That's quite a challenge.
The
easiest people to discuss the SSD market with are those with a background in
electronics - particularly if they have worked in semiconductor companies.
There
are also many common frames of reference when I talk to people who have
worked in the computer market.
Despite that, however, the
semiconductor related issues (such as risks of potential bottlenecks in
product roadmaps and reliability subtleties and cost factors associated with
different types
of flash memory) are concepts which are beyond the comprehension of most
computer people - even if they understand how processors work. CPU designers
have stuck to the safe side of the chip technology rules street in recent
decades - whereas SSD designers have been crashing around and beyond the
safety barriers of accepted memory process design rules.
Even those
who are very computer literate just have to accept that there are important
strands in chip technology which they can't understand from first principles -
and they therefore have to rely on indirect clues and hope that the reference
sources they trust are correct when it comes to making supplier choices.
Since
the flurry of acquisition and IPO fever in the SSD market in
2011 - it's
become much easier discussing the significance of the SSD market with people
whose backgrounds are financial - like accountants and business managers with
MBAs. That's because money talks. And the SSD financials tell a clear story.
Here is a market which was till recently too small to bother learning about.
But it now such good prospects for revenue growth (100% / year in some
segments) and potential
towering revenue ceilings. These factors mean that a handful of leading
SSD companies were valued in 2011 at a total amount worth more than the
combined revenue of the entire market of several hundred SSD companies. SSDs
could be a new tech growth bubble.
The toughest people for me to
explain the context of the SSD market to - are those who have no technology
background at all - even if they have achieved senior positions in people
related markets - like law and psychology.
In those circumstances I
know that not a word I say about architecture, chip technology or market size
is going to be understood. But I can still find reference points from everyday
life. And my argument goes something like this.
Since the early 1970s
there have been 3 revolutionary disruptive influences in the electronics and
computing markets.
- the commercialization of the internet
- the transition of digital storage to solid state drives (SSDs)
I
can relate where I think we are in the SSD market at the start of 2012 to
distinct phases in those earlier revolutionary markets.
Comparison
with the microprocessor market.
The first microprocessors started
shipping in the early 1970s.
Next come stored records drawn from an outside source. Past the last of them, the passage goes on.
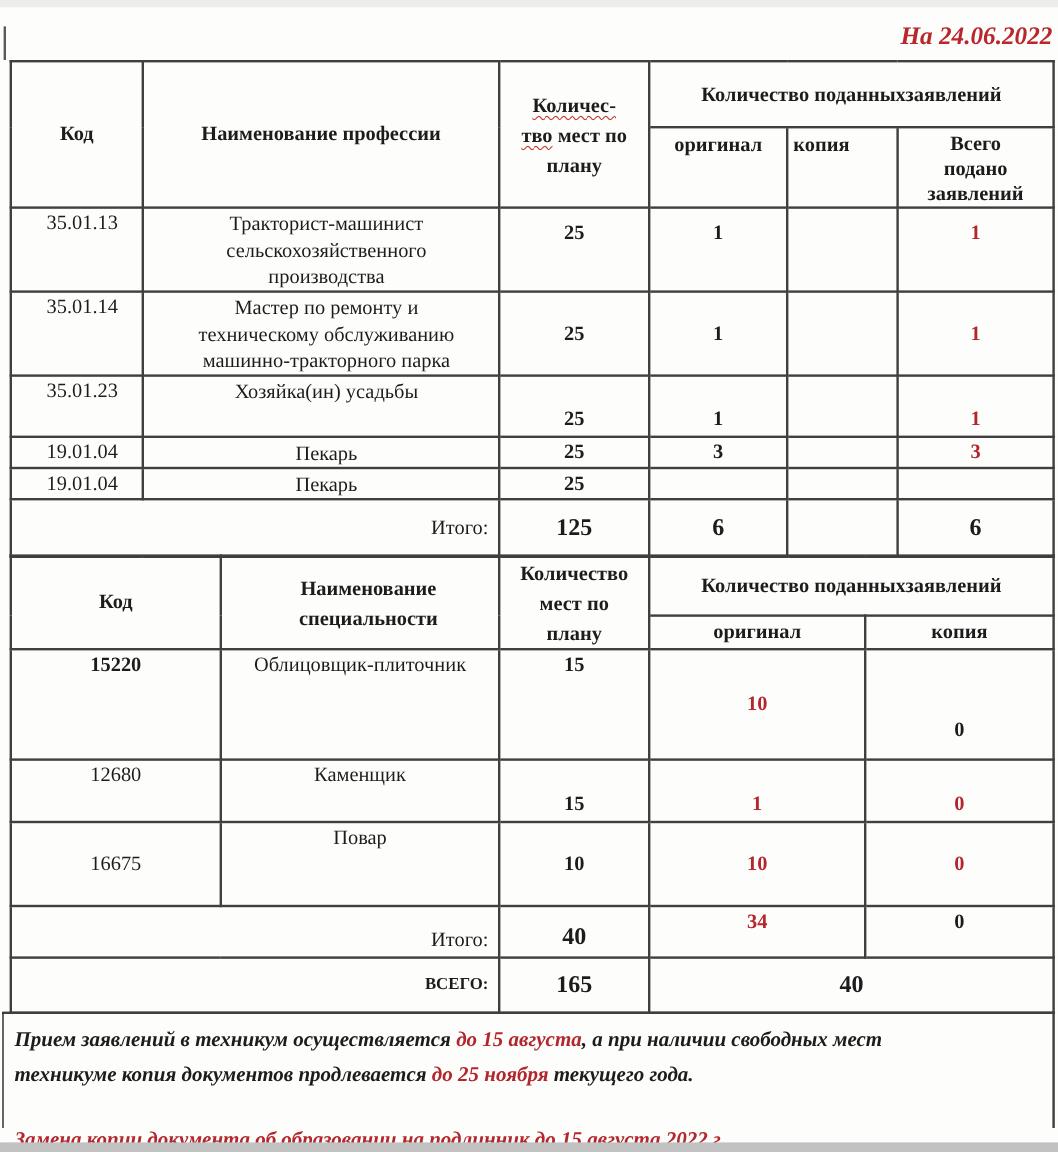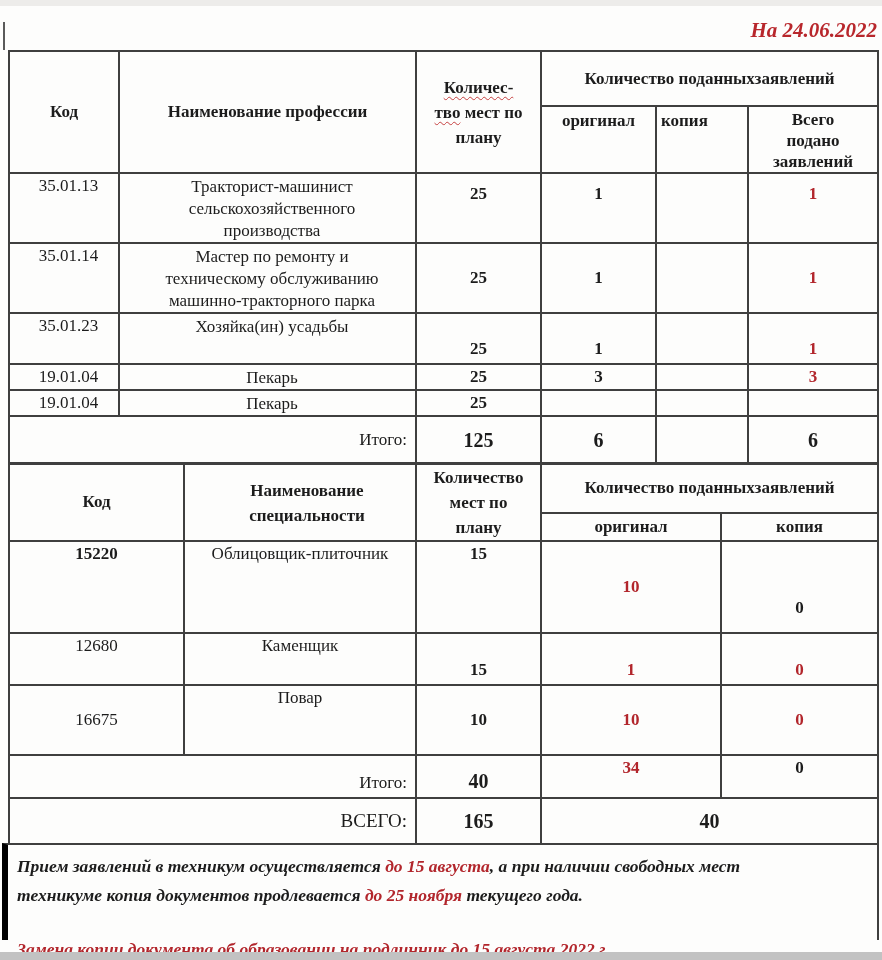--- a/index.html
+++ b/index.html
@@ -60,21 +60,21 @@
     text-decoration-color:#c64040; text-decoration-thickness:1px; text-underline-offset:3px;
   }
   .t1 .sub-orig { vertical-align:top; padding-top:4px; text-align:center; }
   .t1 .sub-copy { vertical-align:top; padding-top:4px; text-align:left; padding-left:4px; }
   .t1 .sub-total{ vertical-align:top; padding-top:2px; text-align:center; }
   .t2 .copy-low { vertical-align:bottom; padding-bottom:14px; }
   .label-cell { font-size:17px; }
 
   .footer-box {
     position:absolute; top:843px; left:2px; width:877px; height:97px;
-    border-top:2px solid #3f3f3f; border-left:6px solid #000000; border-right:2px solid #3f3f3f;
+    border-top:2px solid #3f3f3f; border-left:1px solid #000000; border-right:2px solid #3f3f3f;
     padding:7px 10px 0 9px;
     font-weight:bold; font-style:italic; font-size:17.5px; line-height:29px;
   }
   .footer-box .note-line { display:block; }
   .replacement-note { margin-top:25px; color:#b2262c; }
 </style>
 </head>
 <body>
 
 <div class="page">
@@ -234,21 +234,21 @@
       </tr>
 
       <tr class="rt">
         <td colspan="2" class="cell-right v-bot label-cell">Итого:</td>
         <td class="num big v-bot">40</td>
         <td class="num red v-top">34</td>
         <td class="num v-top">0</td>
       </tr>
 
       <tr class="rg">
-        <td colspan="2" class="cell-right" style="font-weight:normal;font-size:19px">ВСЕГО:</td>
+        <td colspan="2" class="cell-right" style="font-weight:bold;font-size:14px">ВСЕГО:</td>
         <td class="num big">165</td>
         <td colspan="2" class="num big">40</td>
       </tr>
     </tbody>
   </table>
 
   <div class="footer-box">
     <div>
       <span class="note-line"><i style="font-style:inherit">Прием заявлений в техникум  осуществляется </i><i style="font-style:inherit" class="red">до 15 августа</i><i style="font-style:inherit">, а при наличии свободных мест</i></span>
       <span class="note-line"><i style="font-style:inherit">техникуме копия документов продлевается </i><i style="font-style:inherit" class="red">до 25 ноября</i><i style="font-style:inherit"> текущего года.</i></span>

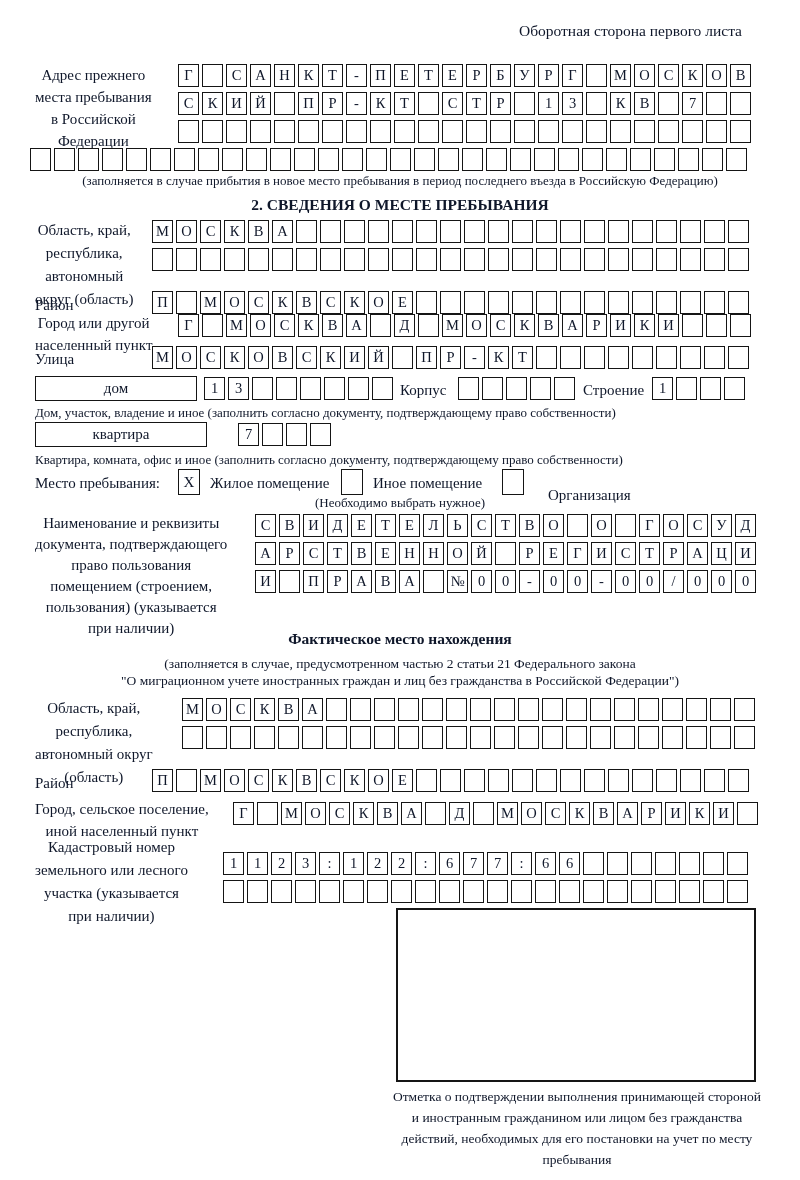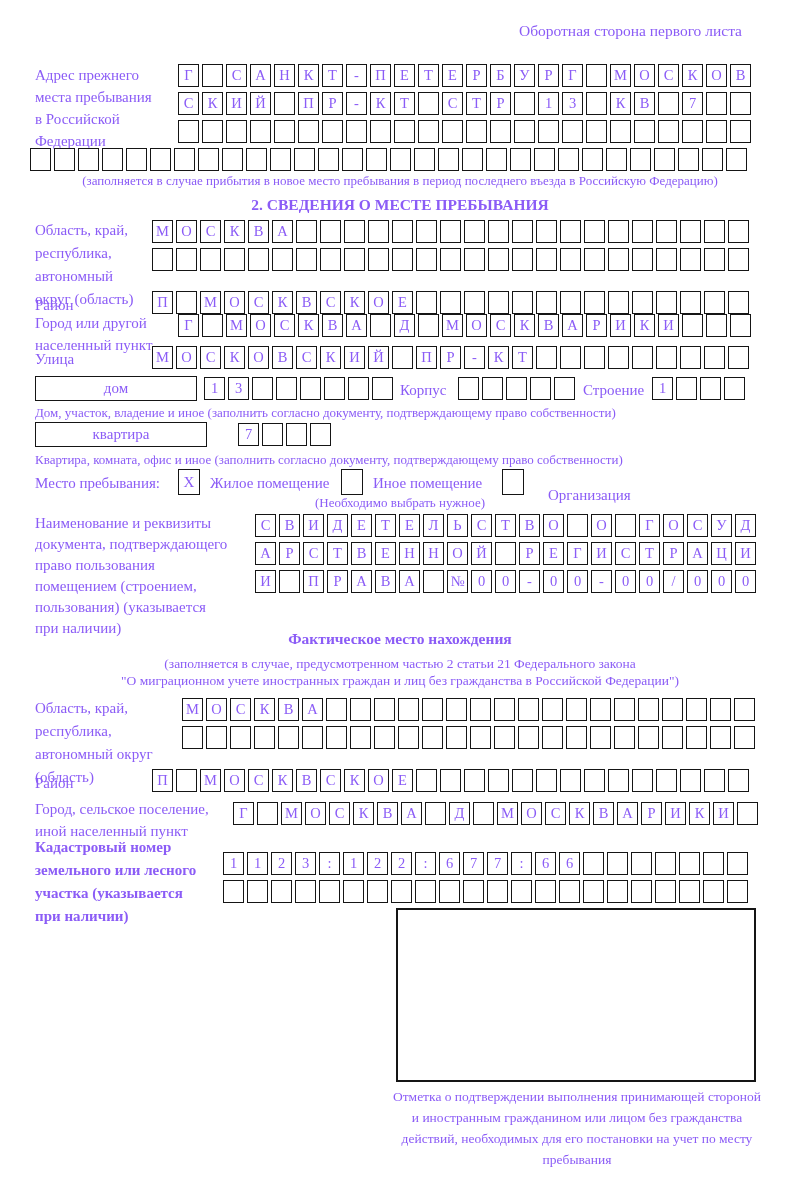--- a/index.html
+++ b/index.html
@@ -1,21 +1,21 @@
 <!DOCTYPE html>
 <html><head>
 <meta charset="utf-8">
 <style>
   html,body{margin:0;padding:0;background:#fff;}
   .page{position:relative;width:800px;height:1180px;background:#fff;overflow:hidden;
-        font-family:"Liberation Serif","DejaVu Serif",serif;color:#8b5cf6;}
+        font-family:"Liberation Serif","DejaVu Serif",serif;color:#0f172a;}
   .abs{position:absolute;}
   .title{font-size:15.5px;}
   .lbl{font-size:15px;line-height:22px;}
-  .lbl div{white-space:nowrap;}
+  .lbl div{white-space:nowrap;text-align:center;}
   .note{font-size:13px;text-align:center;width:800px;left:0;}
   .heading{font-size:15.5px;font-weight:bold;text-align:center;width:800px;left:0;}
   .cells{display:flex;gap:3px;}
   .cell{flex:0 0 21px;width:21px;height:23px;box-sizing:border-box;border:1.6px solid #151515;
         display:flex;align-items:center;justify-content:center;font-size:14.5px;line-height:1;
         background:#fff;}
   .widebox{box-sizing:border-box;border:1.6px solid #151515;height:25px;display:flex;
         align-items:center;justify-content:center;font-size:15px;background:#fff;}
   .chk{box-sizing:border-box;border:1.6px solid #151515;width:22px;height:26px;display:flex;
         align-items:center;justify-content:center;font-size:15px;background:#fff;}
@@ -542,21 +542,21 @@
       <div class="cell">К</div>
       <div class="cell">В</div>
       <div class="cell">А</div>
       <div class="cell">Р</div>
       <div class="cell">И</div>
       <div class="cell">К</div>
       <div class="cell">И</div>
       <div class="cell"></div>
     </div>
 
-  <div class="abs lbl" style="left:35px;top:836px;line-height:23px;font-weight:bold;">
+  <div class="abs lbl" style="left:35px;top:836px;line-height:23px;">
     <div>Кадастровый номер</div>
     <div>земельного или лесного</div>
     <div>участка (указывается</div>
     <div>при наличии)</div>
   </div>
   <div class="abs cells" style="left:223px;top:852px;">
       <div class="cell">1</div>
       <div class="cell">1</div>
       <div class="cell">2</div>
       <div class="cell">3</div>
By 1980 - it was clear that the micro was going to
affect a lot more than just the computer peripherals market. By that time micros
were being designed for wide deployment in factory automation and process
control systems and the new digital technologies enabled improvements in the
levels of efficiency and repeatable quality in the manufacture of everything
from foodstuffs and chemicals to cars - which had previously been impossible.
All this was still before the introduction of the Wintel PC - which as a
standard reference platform later enabled the creation of entirely new markets.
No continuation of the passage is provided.